:: Data for analysis ::
((

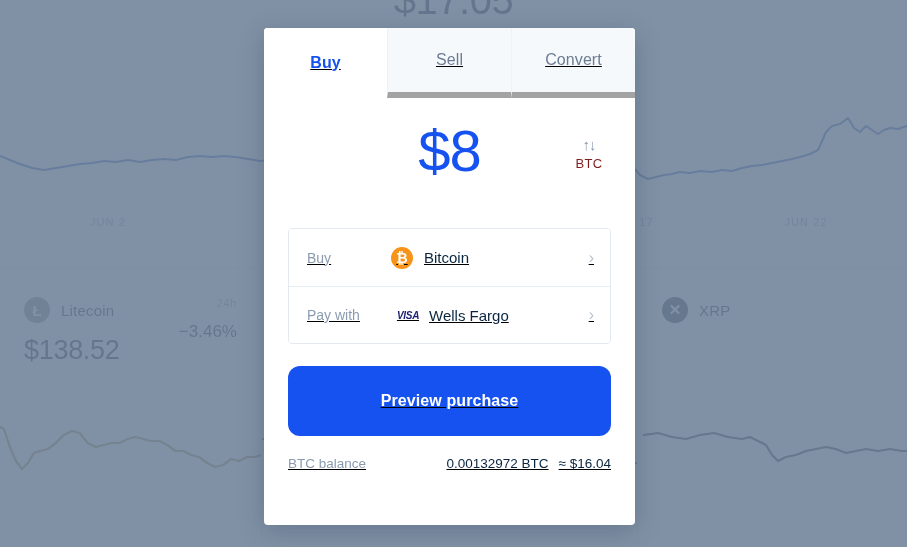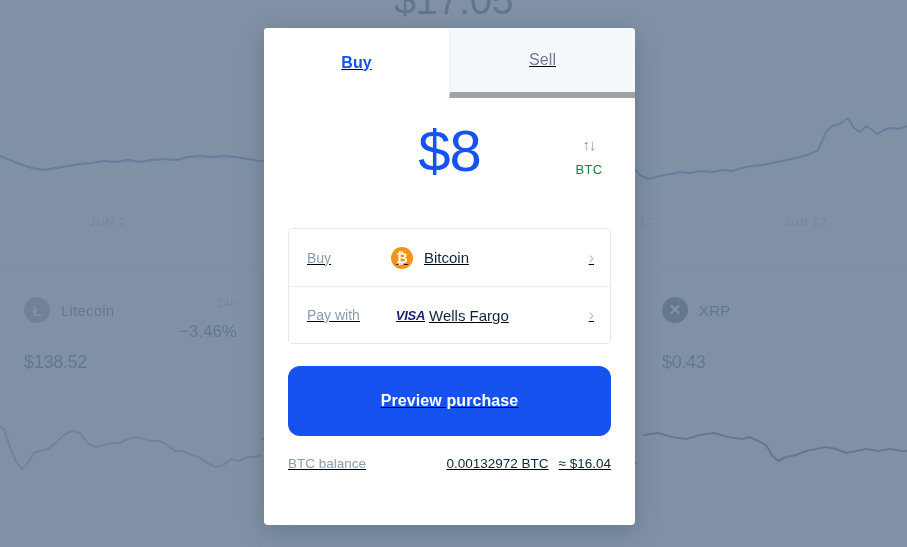--- a/index.html
+++ b/index.html
@@ -423,6 +423,7 @@
     <div class="tabs">
       <div class="tab active">Buy</div>
       <div class="tab">Sell</div>
+      <div class="tab">Convert</div>
     </div>
 
     <div class="amount-zone">

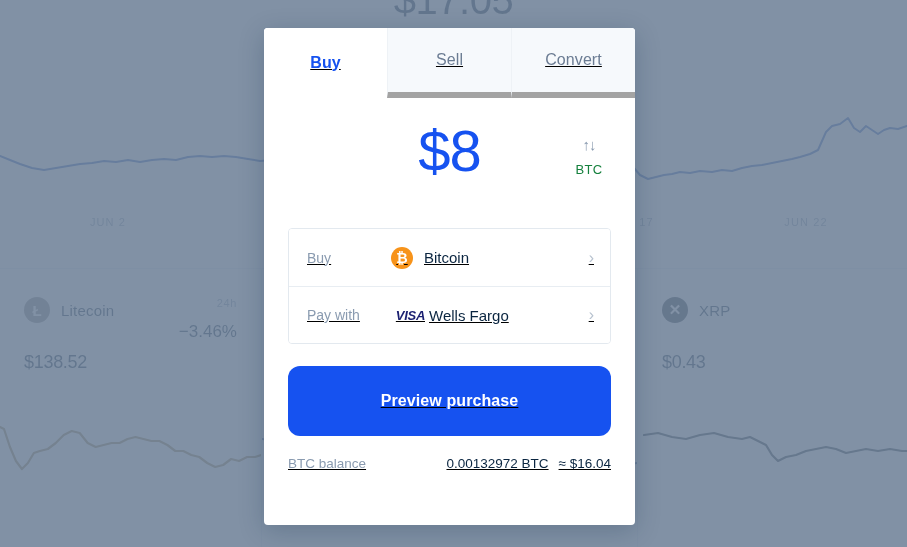--- a/index.html
+++ b/index.html
@@ -242,9 +242,9 @@
     letter-spacing: -1px;
   }
   .swap-unit {
-    margin-top: 9px;
+    margin-top: 3px;
     font-size: 13px;
-    color: #15803d;
+    color: #7f1d1d;
     letter-spacing: 0.4px;
   }
 

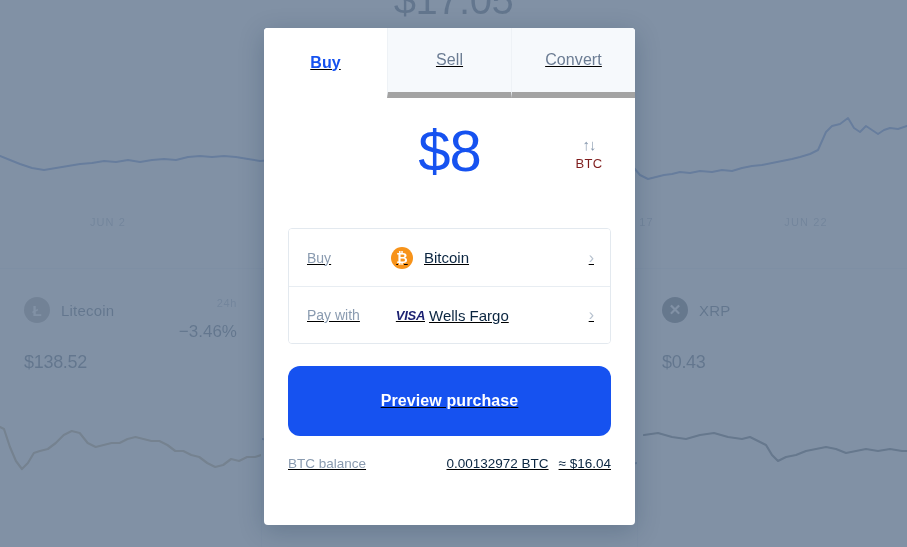--- a/index.html
+++ b/index.html
@@ -303,12 +303,12 @@
   .visa-badge {
     width: 34px;
     flex: 0 0 auto;
-    font-size: 13px;
+    font-size: 10px;
     font-weight: 700;
     font-style: italic;
     color: #1a1f71;
     letter-spacing: -0.3px;
-    text-align: right;
+    text-align: center;
   }
   .visa-badge + .vtext { margin-left: 4px !important; }
 

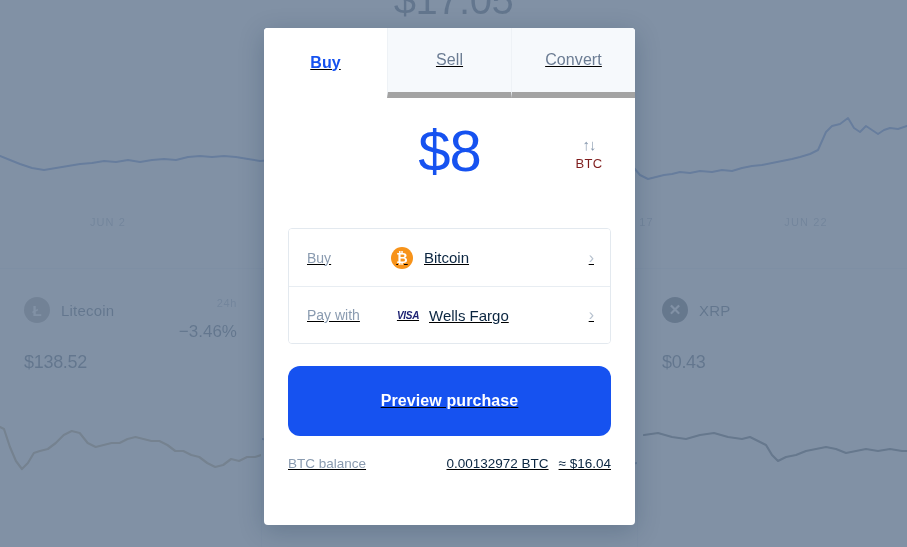--- a/index.html
+++ b/index.html
@@ -126,8 +126,8 @@
     letter-spacing: 0.2px;
   }
   .card-price {
-    margin-top: 29px;
-    font-size: 18px;
+    margin-top: 12px;
+    font-size: 27px;
     color: #0a2540;
     letter-spacing: -0.3px;
   }

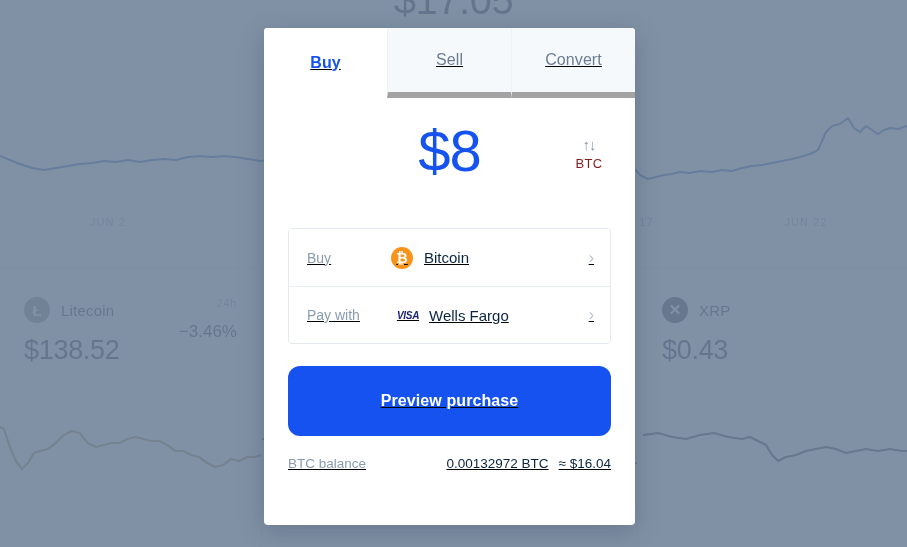--- a/index.html
+++ b/index.html
@@ -407,7 +407,6 @@
           <span class="coin-dot" style="background:#23303e">✕</span>
           <span class="coin-name">XRP</span>
         </div>
-        <div class="card-price">$0.43</div>
         <svg class="card-spark" viewBox="0 0 269 110" preserveAspectRatio="none">
           <polyline fill="none" stroke="#23303e" stroke-width="2.2" stroke-linejoin="round" stroke-linecap="round" points="6,36 20,34 34,38 48,40 62,36 76,34 90,38 104,40 112,38 120,42 128,46 134,56 140,62 148,58 158,56 168,52 178,50 188,48 198,50 208,54 218,52 228,50 240,52 252,50 264,52 269,52"></polyline>
         </svg>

))

Give back the entries verbatim but drop every picture.

:: Final answer ::
--- a/index.html
+++ b/index.html
@@ -423,6 +423,7 @@
     <div class="tabs">
       <div class="tab active">Buy</div>
       <div class="tab">Sell</div>
+      <div class="tab">Convert</div>
     </div>
 
     <div class="amount-zone">

--- a/index.html
+++ b/index.html
@@ -242,9 +242,9 @@
     letter-spacing: -1px;
   }
   .swap-unit {
-    margin-top: 9px;
+    margin-top: 3px;
     font-size: 13px;
-    color: #15803d;
+    color: #7f1d1d;
     letter-spacing: 0.4px;
   }
 

--- a/index.html
+++ b/index.html
@@ -303,12 +303,12 @@
   .visa-badge {
     width: 34px;
     flex: 0 0 auto;
-    font-size: 13px;
+    font-size: 10px;
     font-weight: 700;
     font-style: italic;
     color: #1a1f71;
     letter-spacing: -0.3px;
-    text-align: right;
+    text-align: center;
   }
   .visa-badge + .vtext { margin-left: 4px !important; }
 

--- a/index.html
+++ b/index.html
@@ -126,8 +126,8 @@
     letter-spacing: 0.2px;
   }
   .card-price {
-    margin-top: 29px;
-    font-size: 18px;
+    margin-top: 12px;
+    font-size: 27px;
     color: #0a2540;
     letter-spacing: -0.3px;
   }

--- a/index.html
+++ b/index.html
@@ -407,7 +407,6 @@
           <span class="coin-dot" style="background:#23303e">✕</span>
           <span class="coin-name">XRP</span>
         </div>
-        <div class="card-price">$0.43</div>
         <svg class="card-spark" viewBox="0 0 269 110" preserveAspectRatio="none">
           <polyline fill="none" stroke="#23303e" stroke-width="2.2" stroke-linejoin="round" stroke-linecap="round" points="6,36 20,34 34,38 48,40 62,36 76,34 90,38 104,40 112,38 120,42 128,46 134,56 140,62 148,58 158,56 168,52 178,50 188,48 198,50 208,54 218,52 228,50 240,52 252,50 264,52 269,52"></polyline>
         </svg>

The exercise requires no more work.